When Global Witness submitted the ads to YouTube for approval, the response was disappointing, says Henry Peck, a researcher at Global Witness.

“YouTube took no action on any of them,” Peck said, and instead approved the ads for publication.

Google, YouTube’s owner, criticized the investigation, noting that it has multiple procedures in place to detect ads that violate its rules. Global Witness removed the ads before they could be spotted and blocked, the company said.

“Our policies explicitly prohibit ads that make demonstrably false claims that could undermine participation in or confidence in elections, which we enforce in several Indian languages,” Google said in a statement. The company also noted its partnerships with fact-checking groups.

AI is the newest threat this year, as advances in programs make it easier than ever to create lifelike images, video or audio.
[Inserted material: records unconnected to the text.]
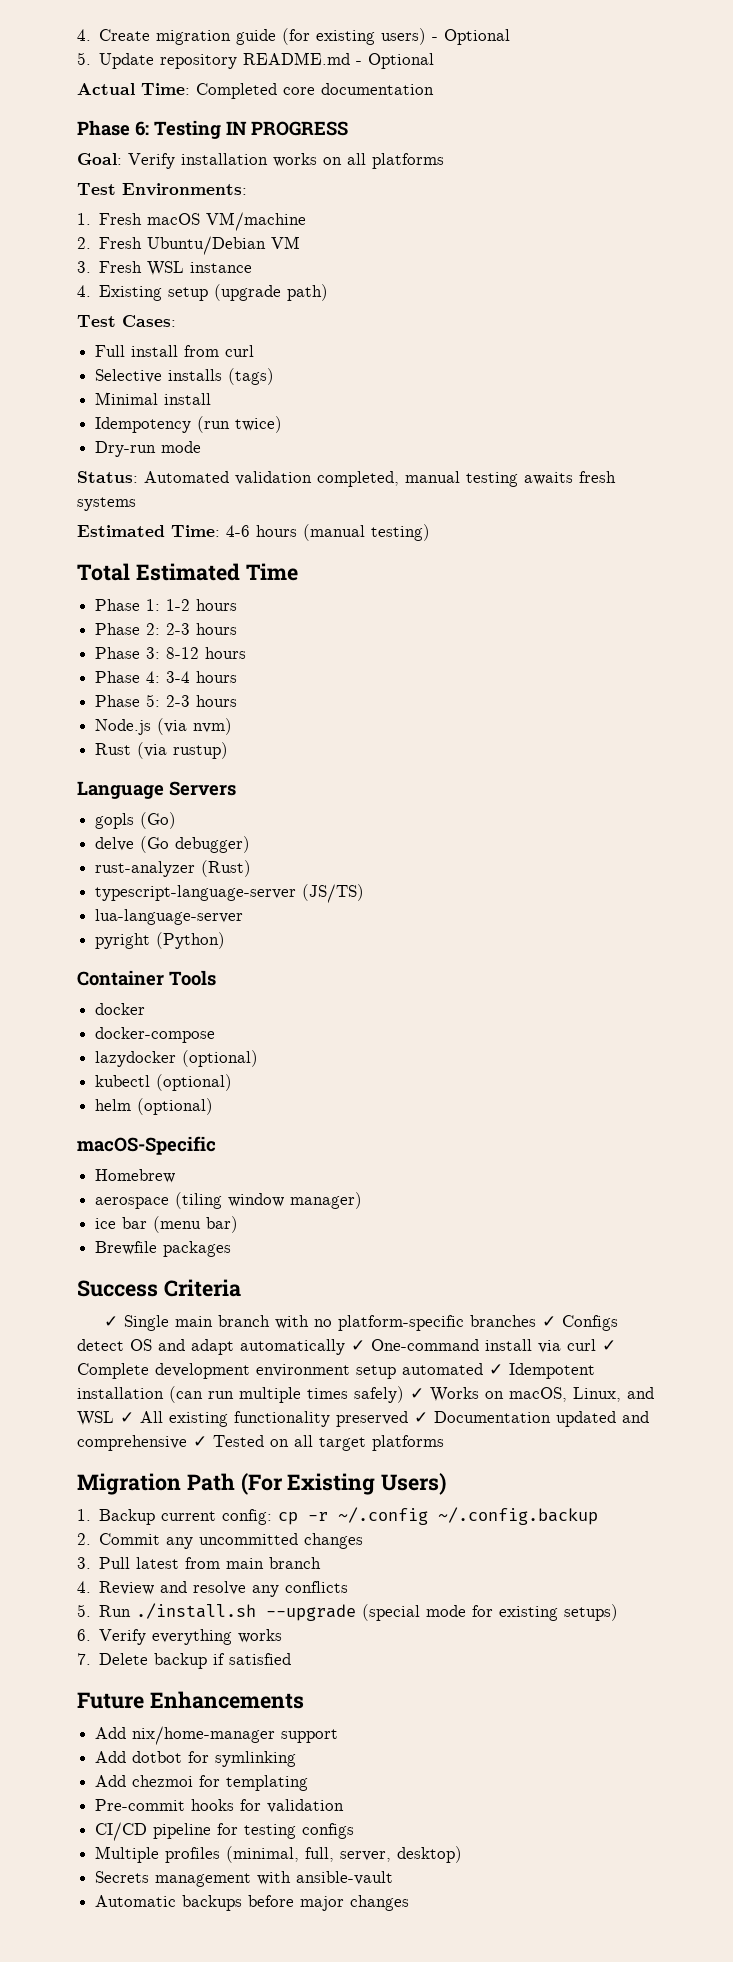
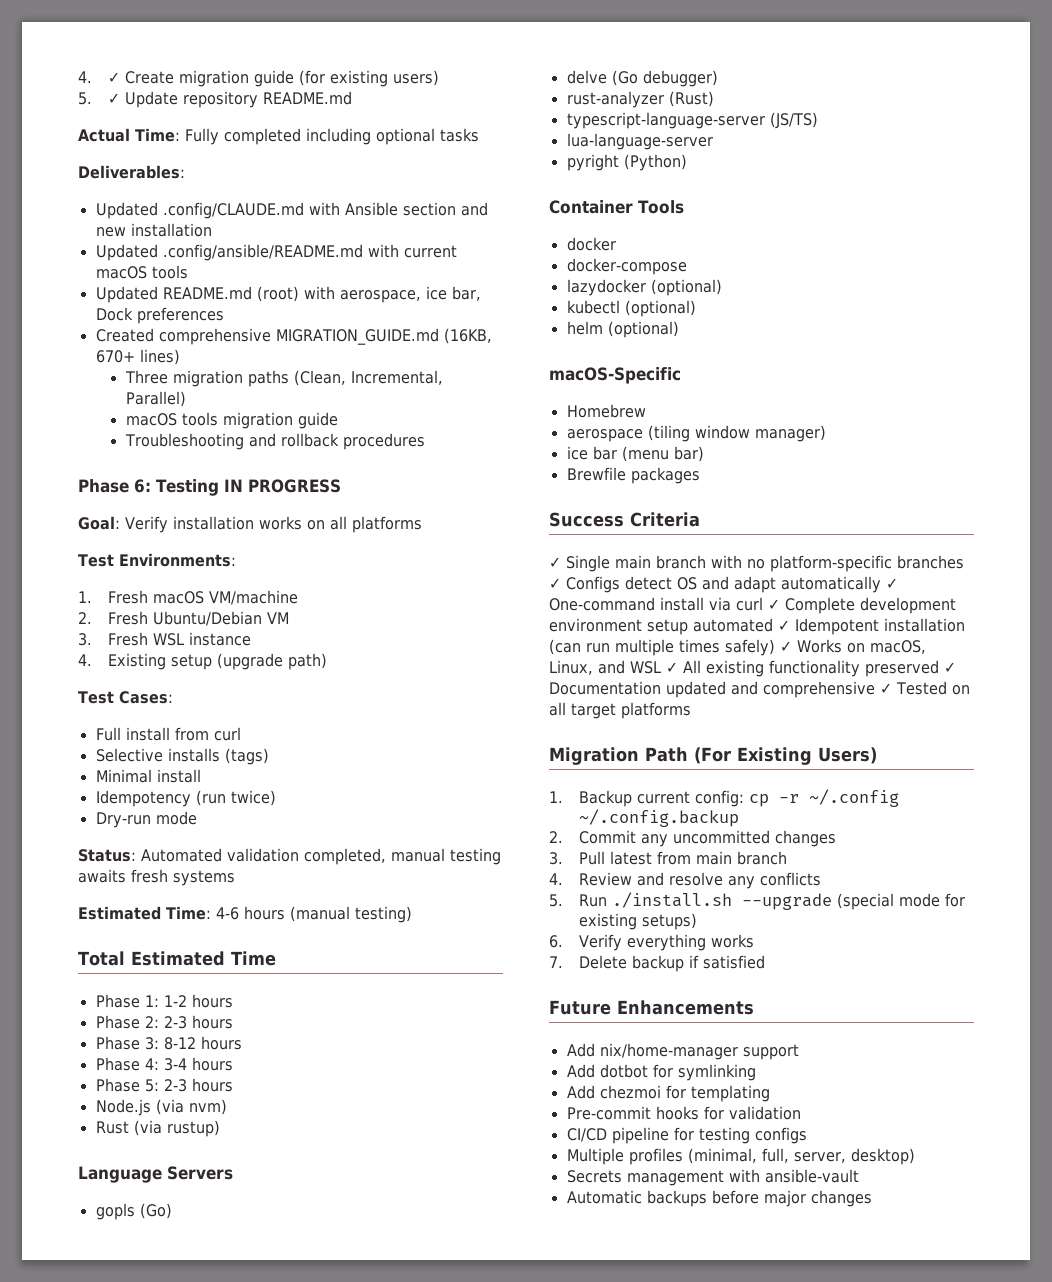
- 4. Create migration guide (for existing users) - Optional
- 5. Update repository README.md - Optional
+ 4. ✓ Create migration guide (for existing users)
+ 5. ✓ Update repository README.md
- Actual Time: Completed core documentation
+ Actual Time: Fully completed including optional tasks
+ Deliverables:
+ Updated .config/CLAUDE.md with Ansible section and new installation
+ Updated .config/ansible/README.md with current macOS tools
+ Updated README.md (root) with aerospace, ice bar, Dock preferences
+ Created comprehensive MIGRATION_GUIDE.md (16KB, 670+ lines)
+ Three migration paths (Clean, Incremental, Parallel)
+ macOS tools migration guide
+ Troubleshooting and rollback procedures

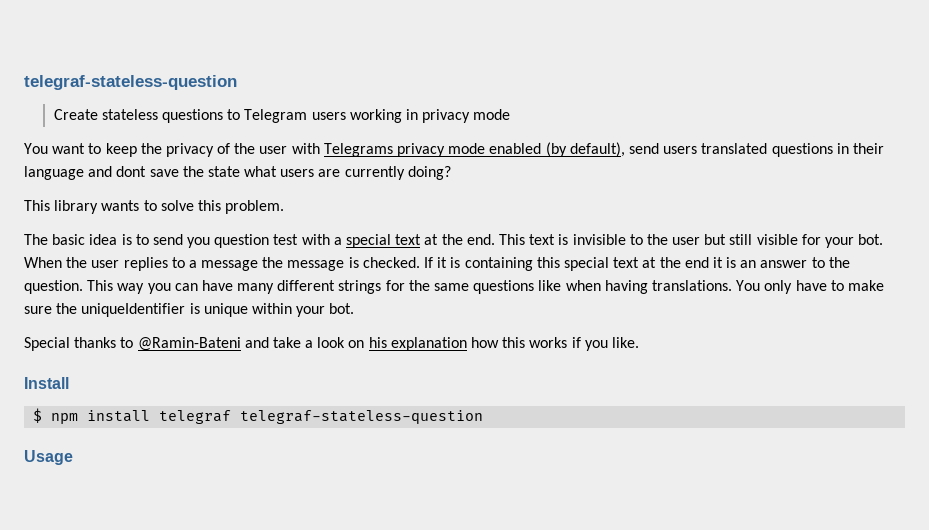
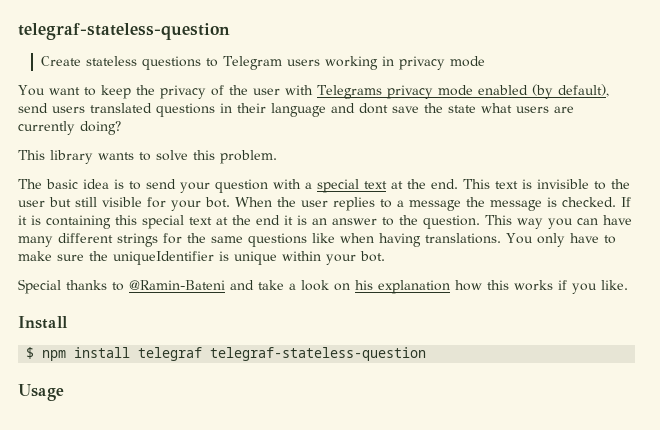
- The basic idea is to send you question test with a special text at the end.
+ The basic idea is to send your question with a special text at the end.

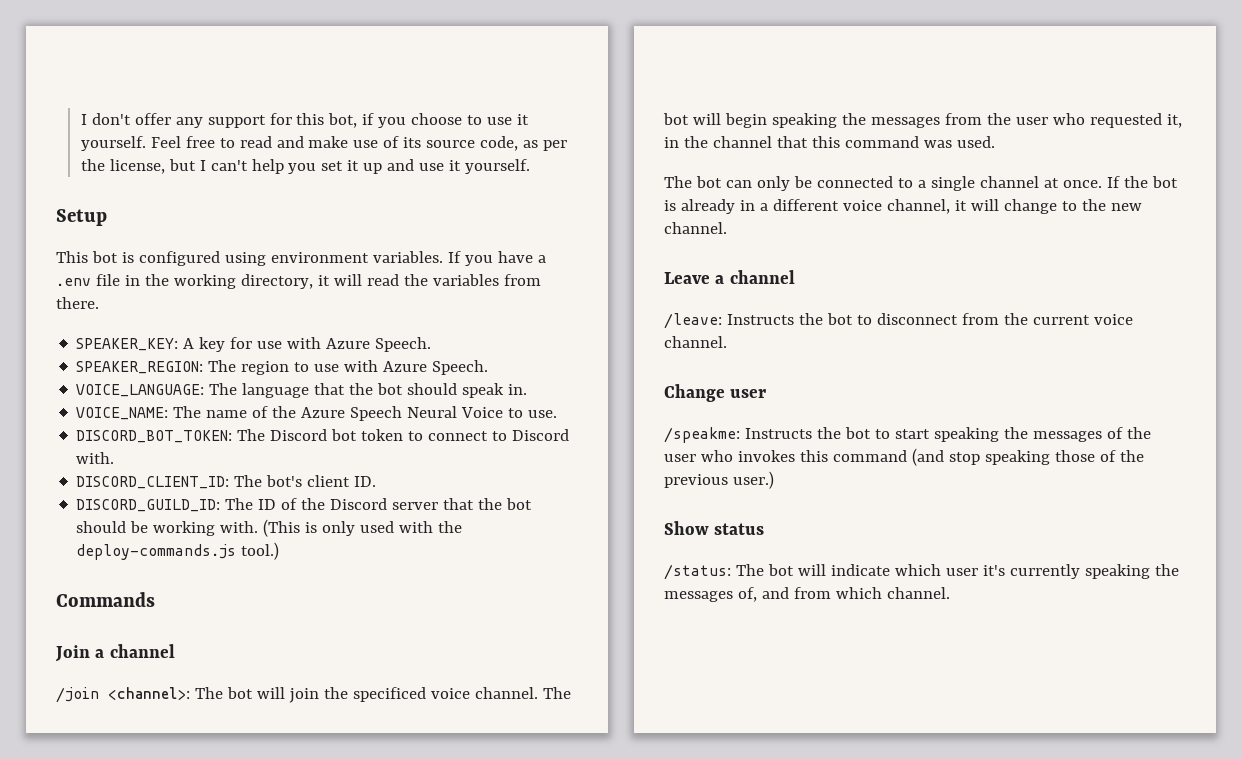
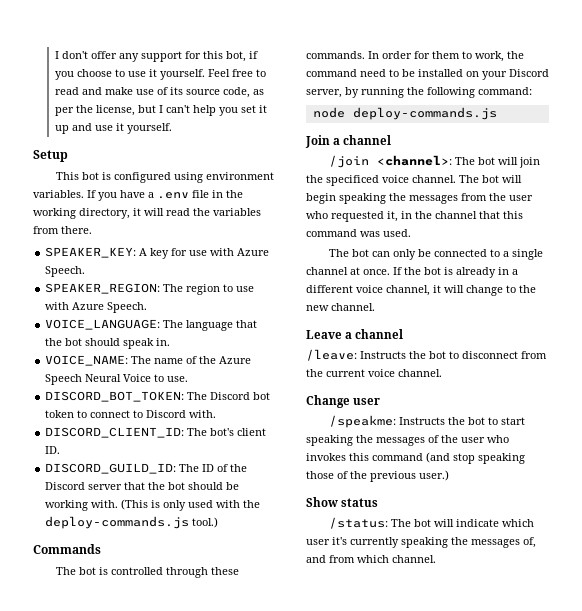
+ The bot is controlled through these commands. In order for them to work, the command need to be installed on your Discord server, by running the following command:
+ node deploy-commands.js

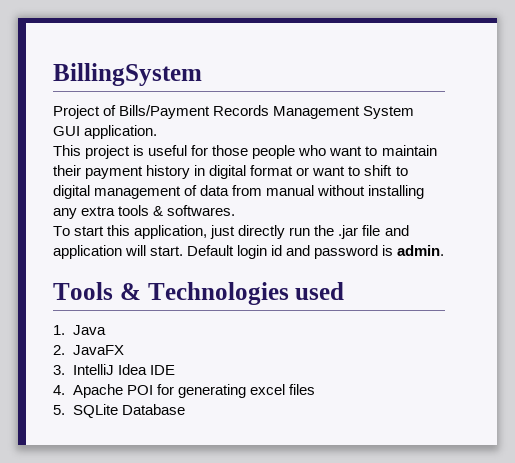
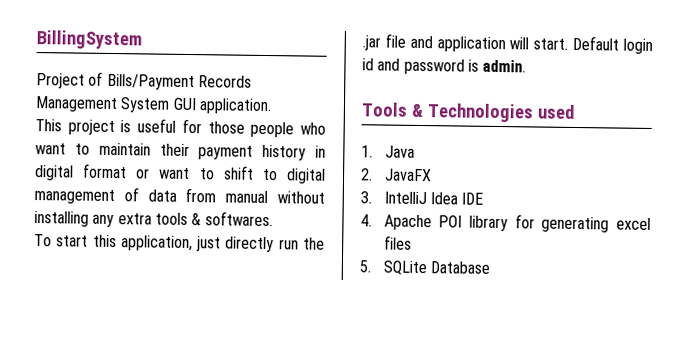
- 4. Apache POI for generating excel files
+ 4. Apache POI library for generating excel files

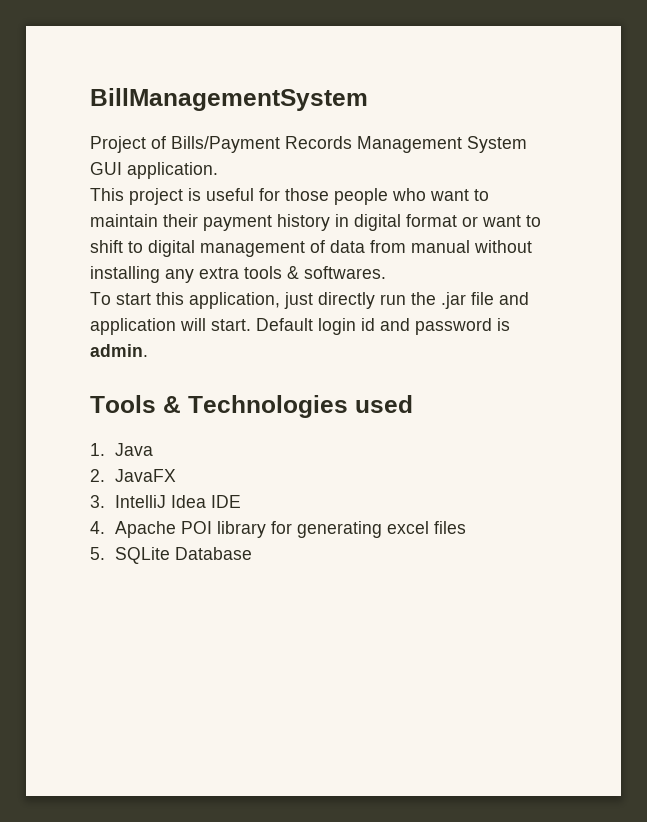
- BillingSystem
+ BillManagementSystem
AI deepfakes are popping up in elections around the world from Moldova to Bangladesh.

Senthil Nayagam, founder of an AI startup called Muonium AI, believes there is a growing demand for deepfakes, especially from politicians. In the run-up to the elections, he had several questions about making political videos using AI. “There is undoubtedly a market for it,” he says.

Some of the fakes Nayagam produces feature dead politicians and are not intended to be taken seriously, but other deepfakes circulating online could potentially fool voters. It’s a danger Modes himself has emphasized.

“We need to educate people about artificial intelligence and deepfakes, how it works and what it can do,” Modi said.

India’s Ministry of Information and Technology has ordered social media companies to remove misinformation, especially deepfakes. But experts say a lack of clear regulation or legislation focused on AI and deepfakes makes it harder to undermine it, leaving it up to voters to decide what is true and what is fiction.

For 18-year-old Ankita Jasra, a first-time voter, these uncertainties can make it difficult to know what to believe.

“If I don’t know that what is being said is true, I don’t think I can trust the people who govern my country,” she said.


AP journalists Matt O’Brien in Providence, Rhode Island, and Rishi Lekhi in New Delhi contributed to this report.